The various Agricultural Credit Associations loan money (often interest free) to 4-H and FFA members today. Each FCS bank is required (by section 4.19) of the Farm Credit Act of 1971, to provide loans to young, beginning, and small farmers. One example of this youth loan program can be found at https://www.agloan.com/about-us/community-giving/agyouth-program/. This information is from American AgCredit, which operates in parts of California, Nevada, Colorado, Oklahoma, Hawaii, and Kansas. You should check with your local Agricultural Credit Association to learn more about the youth loan program.

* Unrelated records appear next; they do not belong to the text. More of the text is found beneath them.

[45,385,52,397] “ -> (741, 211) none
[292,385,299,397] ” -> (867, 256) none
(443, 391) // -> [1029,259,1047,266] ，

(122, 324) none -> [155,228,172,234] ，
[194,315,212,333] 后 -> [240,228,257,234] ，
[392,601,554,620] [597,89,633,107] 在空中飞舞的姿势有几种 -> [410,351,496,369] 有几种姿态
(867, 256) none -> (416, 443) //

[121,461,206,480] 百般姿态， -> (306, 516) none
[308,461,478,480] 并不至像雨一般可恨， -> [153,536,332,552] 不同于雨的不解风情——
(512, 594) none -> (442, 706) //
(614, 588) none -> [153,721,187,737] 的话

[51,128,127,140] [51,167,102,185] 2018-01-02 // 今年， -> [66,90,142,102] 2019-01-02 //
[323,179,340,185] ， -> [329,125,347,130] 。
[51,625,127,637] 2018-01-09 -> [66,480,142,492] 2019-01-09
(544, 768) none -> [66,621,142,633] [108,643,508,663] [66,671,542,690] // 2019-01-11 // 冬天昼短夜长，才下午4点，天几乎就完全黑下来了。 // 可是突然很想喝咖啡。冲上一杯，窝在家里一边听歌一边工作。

Invite a representative from your local Agricultural Credit Association (ACA) to speak to your classes or at an FFA meeting about the Farm Credit System and the youth loan program.
Have your students fill out the Youth Program Loan Application form from American AgCredit so they can see what type of information is needed. https://www.agloan.com/wp-content/uploads/2019/01/AgYouthProgramApplication_2018.pdf
Stage a mock interview where a student is meeting with a loan officer from an ACA. The student wants a loan. What type of questions should the student ask and be prepared to answer?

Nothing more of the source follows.